In this article, you’ll learn the basics of what you need to know about angelite, as well as how to identify it.
How To Tell if Angelite Is Real (EXPLAINED)
What Is Angelite?
Angelite, commonly known as anhydrite or angel stone, is a form of crystal or anhydrate made of calcium sulfate, not to be confused with the calcium sulfate supplements we add to our diet.
Its colors can range from gray to a beautiful sky blue.
It was first known as Blue Anhydrate when first discovered in 1989 and is only found in Peru and is associated with Calcites and Halites.
Angelite is rarely seen in crystal form but in masses and is considered a form of Gypsum, which is formed by water.
Angelite may feel hard to touch, but it is on the soft side.
When it comes to Moh’s hardness scale, it is ranked 3.5.
Gypsum ranks at a 2 and the Diamond is at the top of the scale with a score of- you guessed it- 10.
Angelite stone is strongly related to the astrological sign of Aquarius, and the throat, third eye, and crown chakras.
How To Identify Angelite
Angelite in raw form will feel rough to the touch and even have a chalky feel.
It will have a white center.
*Note: Most crystals are rough in their raw form.
Angelite will chip easily compared to a harder gemstone.
Where Was It Found?
Note that Angelite is not found among the agates in a gravel pit.
It is only found in certain areas, such as the mountains of Peru, the UK, Germany, and Poland.
Most specimens will be in polished form when bought on the market.
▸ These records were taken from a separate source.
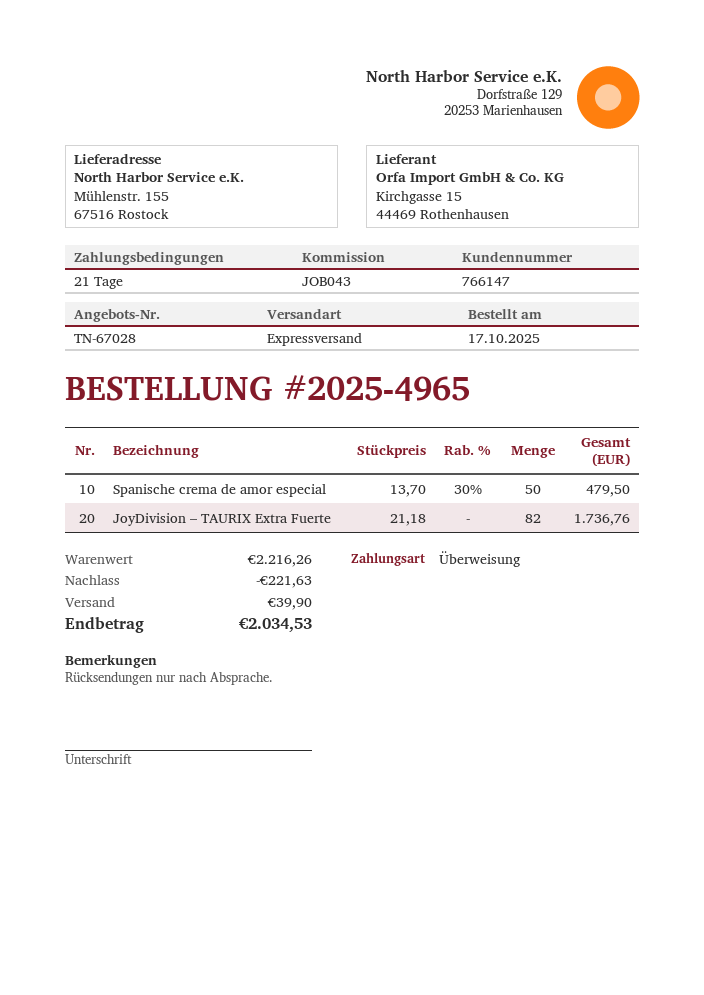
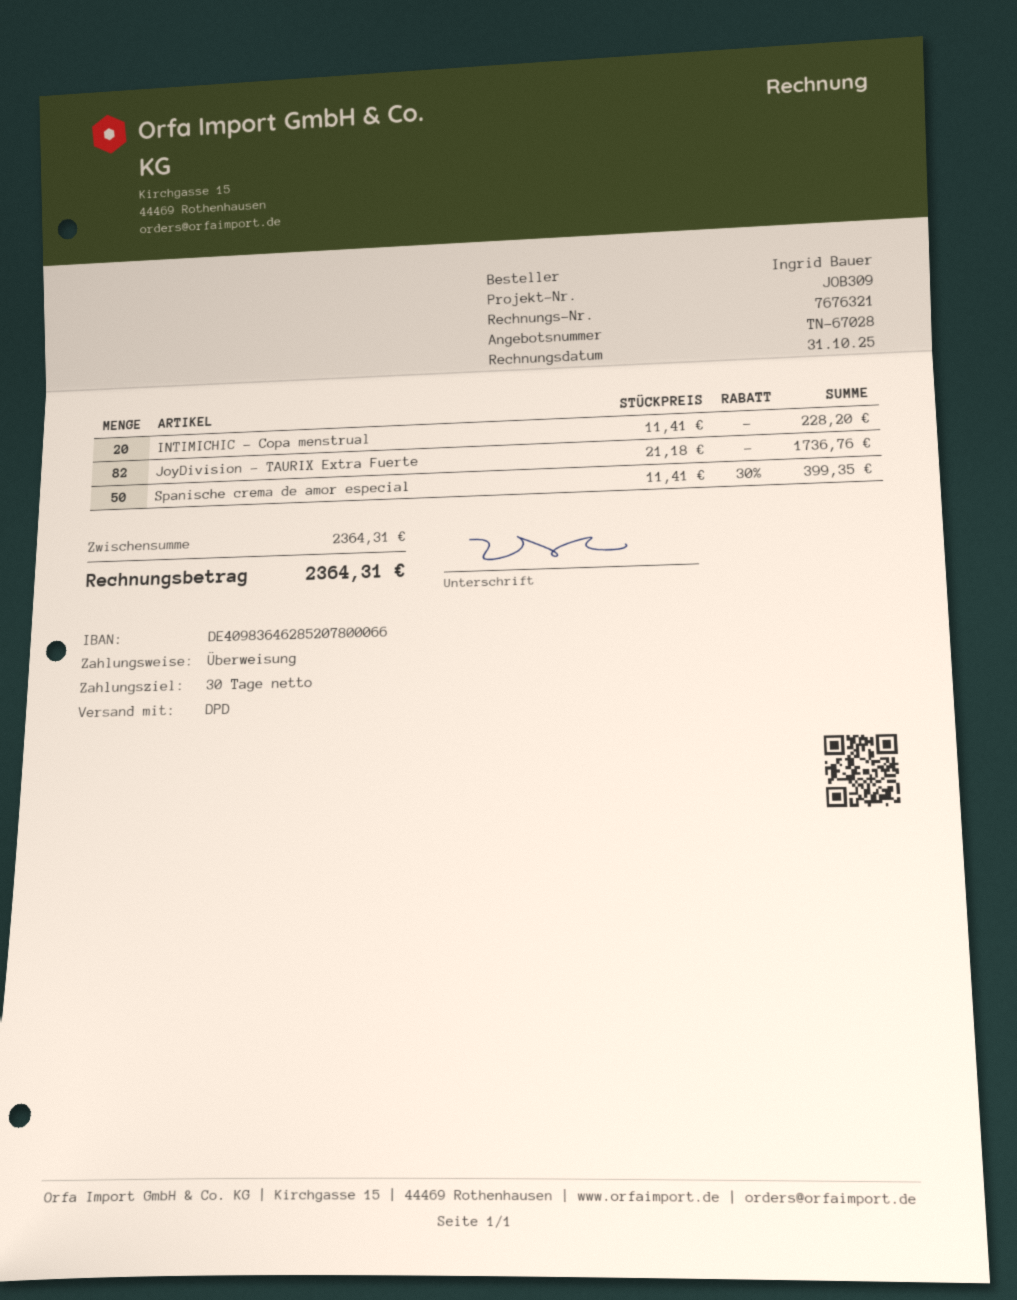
payment terms: 21 days -> 30 days
reference: JOB043 -> JOB309
shipping method: express -> DPD
Spanische crema de amor especial: 50 x 13.70 - 30% = 479.50 -> 50 x 11.41 - 30% = 399.35
INTIMICHIC – Copa menstrual: none -> 20 x 11.41 = 228.20
subtotal: 2216.26 -> 2364.31
discount: 221.63 -> none
shipping: 39.90 -> none
total: 2034.53 -> 2364.31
- High-quality Angelite will be lilac-blue or glacier blue and contain flecks or even streaks of rusty brown.
- Other varieties of Angelite can range from white to gray or even pink and will contain flecks of some sort depending on the color.
A 1 ½” stone can weigh over 22 grams.
It is a heavy stone compared to others, so this is a good indication it is a genuine specimen.
Not noticeable compared to other crystals but will have a pleasant sheen after being polished.
Not Water Resistant
Angelite will not stand up to water because it was created by water in those places where Gypsum stones were initially in contact with water.
The water evaporates and what is left over eventually becomes Angelite.
Any gemstone with a hardness rating of less than 5 should be kept away from water or they will crack or dissolve completely.
Avoiding A Look-Alike
There is a common mistake made when comparing Angelite to Celestite and a misconception is they are the same, but they are not.
Celestite does contain sulfate, but it is Strontium Sulfate and unlike Angelite Celestite is found in geode form.
They are both very handsome crystals though.
Angelite is used in a variety of jewelry settings, but pure Angelite will not be found in ring settings or bracelets because, as mentioned above, it should not be exposed to perspiration.
It can be combined with other gemstones in a brooch or pin, for instance.
Care of Angelite
Angelite is very soft.
As such, it should not be worn during strenuous physical activity, left it pockets or purses to bounce around, or dropped.
When you clean it, it is best to start with a dry cloth, buffing out any smudges.
If you need additional cleaning, use water or other liquids sparingly, and allow the specimen to fully air out and dry out before storing it.
Allowing the specimen to soak in water for any extended period of time could result in damage to the surface of the stone, or lead to fracturing of the piece.
Angelite is a soft gemstone or crystal not known to be found in the United States but is frequently mined in Peru, the United Kingdom, and other countries.
It does not like water and can be confused with the crystal Celestite.
Angelite is fine when creating jewelry that will not encounter water and is often used in conjunction with other gemstones.
Angelite is readily found in shops along with other crystals and is said to have healing properties.